--- START ---
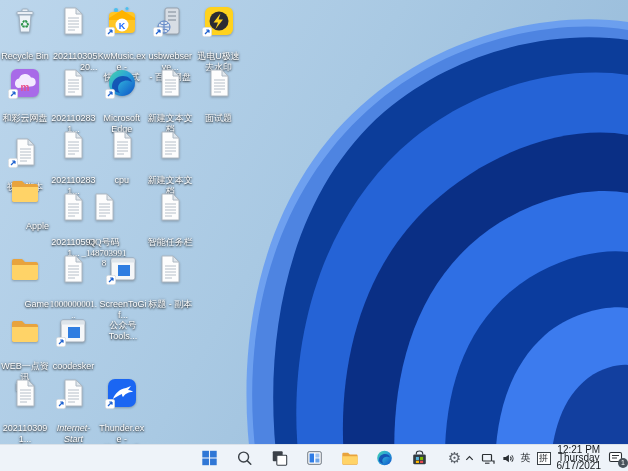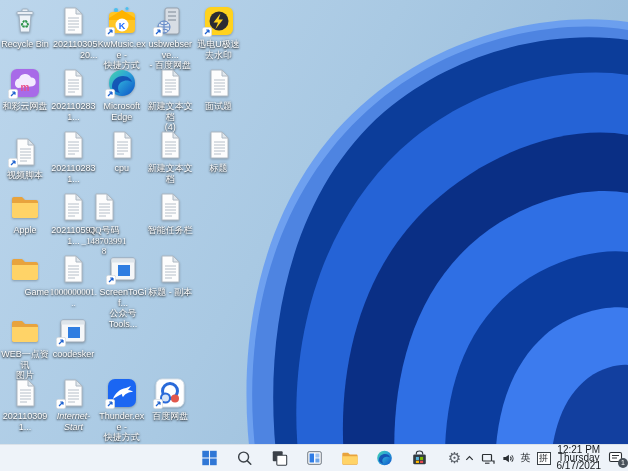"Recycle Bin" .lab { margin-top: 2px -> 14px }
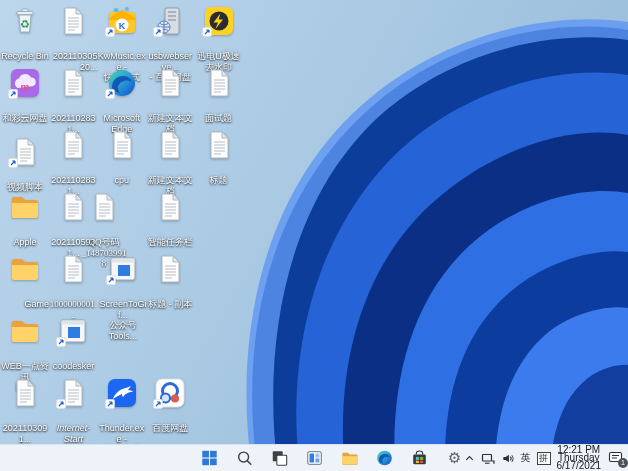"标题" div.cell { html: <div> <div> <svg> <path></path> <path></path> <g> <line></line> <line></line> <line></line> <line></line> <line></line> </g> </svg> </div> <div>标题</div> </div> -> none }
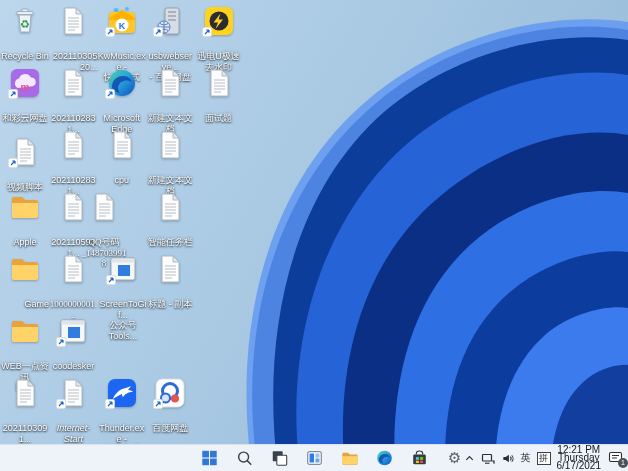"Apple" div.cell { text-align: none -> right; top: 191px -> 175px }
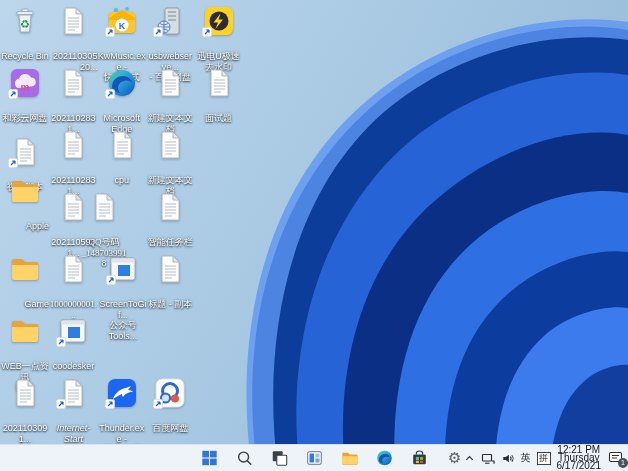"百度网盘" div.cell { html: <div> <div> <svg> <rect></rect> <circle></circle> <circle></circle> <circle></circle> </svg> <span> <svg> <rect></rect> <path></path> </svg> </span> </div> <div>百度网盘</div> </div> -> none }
--- END ---
--- START ---
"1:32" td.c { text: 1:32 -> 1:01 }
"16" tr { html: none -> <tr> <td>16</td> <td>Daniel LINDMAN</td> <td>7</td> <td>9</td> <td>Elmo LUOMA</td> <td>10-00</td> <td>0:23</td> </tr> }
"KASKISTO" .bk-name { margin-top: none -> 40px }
--- END ---
--- START ---
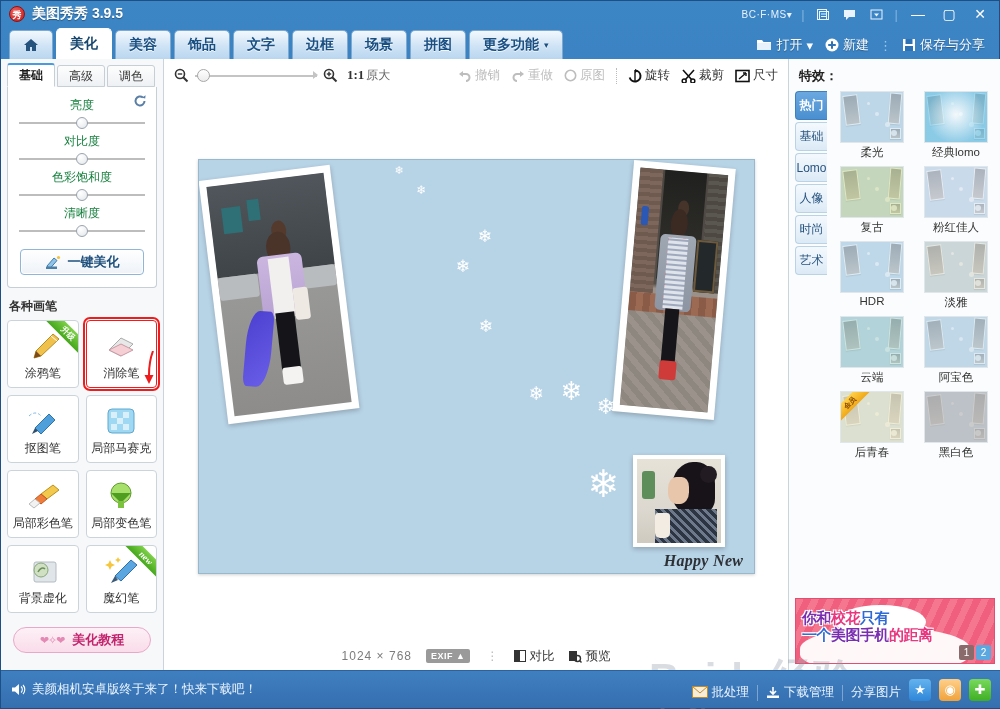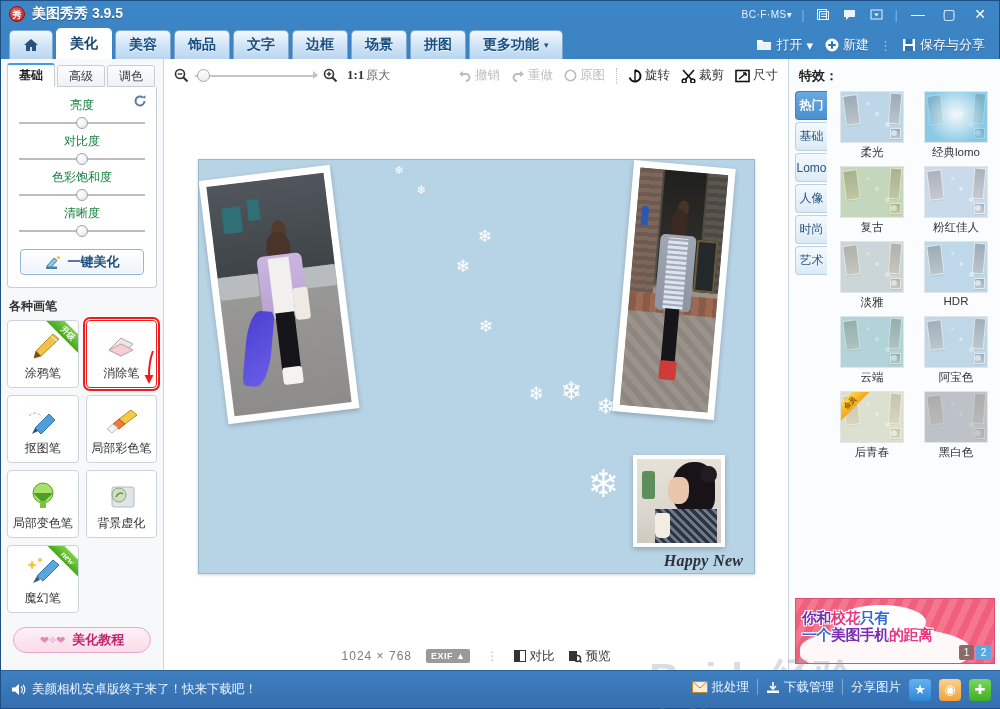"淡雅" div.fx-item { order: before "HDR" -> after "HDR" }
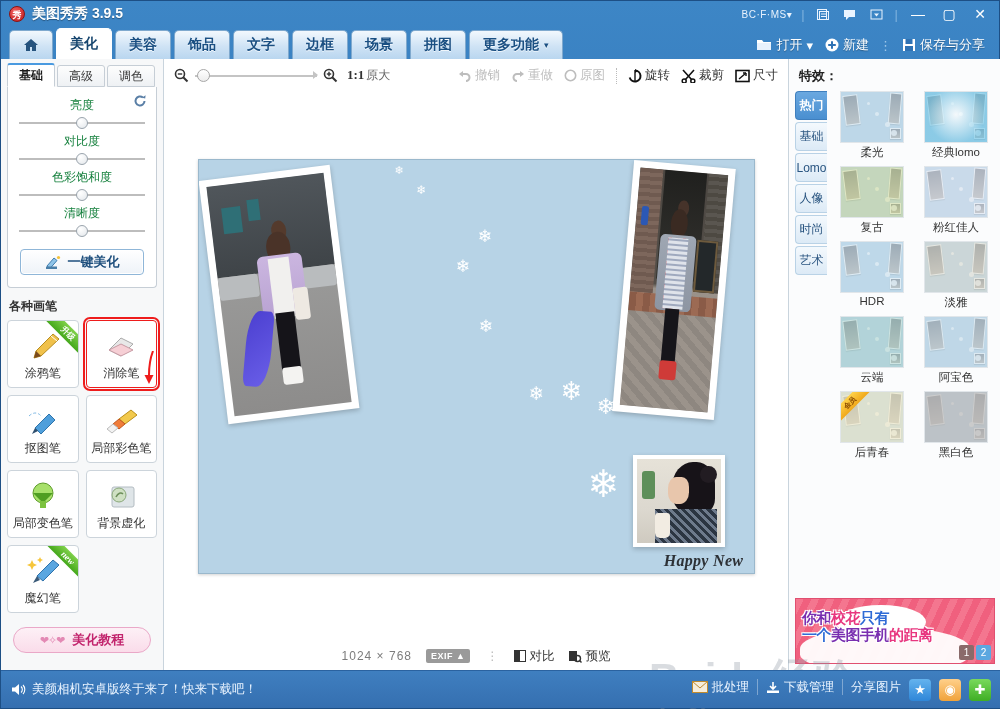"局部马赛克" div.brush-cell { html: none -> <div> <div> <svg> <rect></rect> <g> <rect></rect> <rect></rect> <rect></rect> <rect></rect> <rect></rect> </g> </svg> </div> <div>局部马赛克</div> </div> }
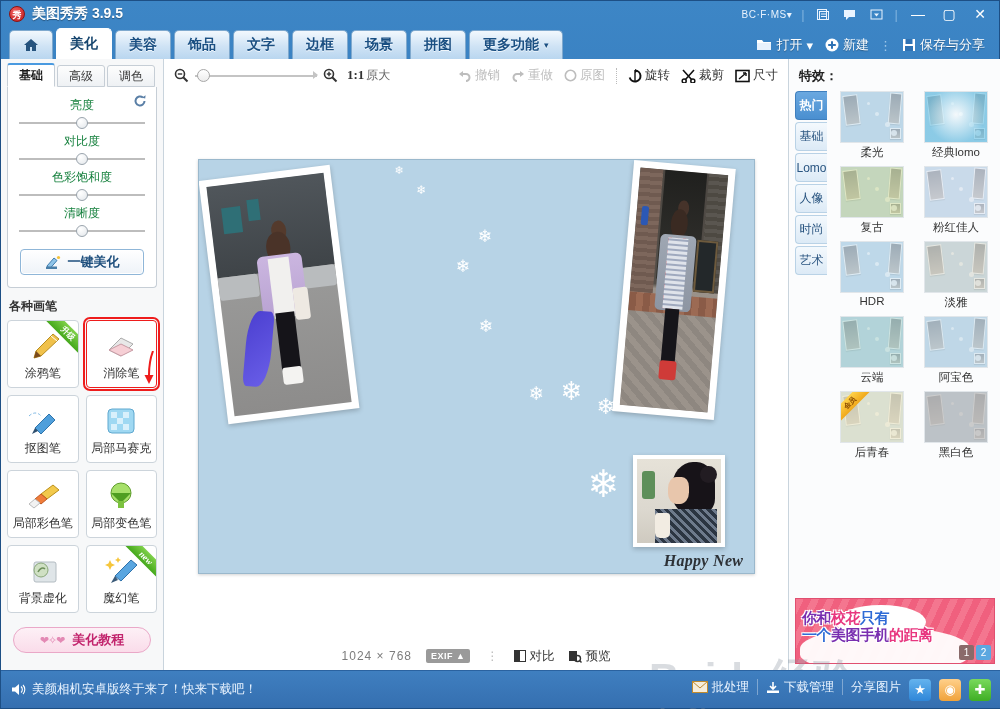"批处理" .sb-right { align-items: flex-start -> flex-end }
--- END ---
Problem statement:
Would you transcribe the lines above exactly, going from the line bearing "margin-top: 2px ->" through the line bearing "text-align: none ->", and drop the pictures from the copy?

Answer to this problem:
"Recycle Bin" .lab { margin-top: 2px -> 14px }
"标题" div.cell { html: <div> <div> <svg> <path></path> <path></path> <g> <line></line> <line></line> <line></line> <line></line> <line></line> </g> </svg> </div> <div>标题</div> </div> -> none }
"Apple" div.cell { text-align: none -> right; top: 191px -> 175px }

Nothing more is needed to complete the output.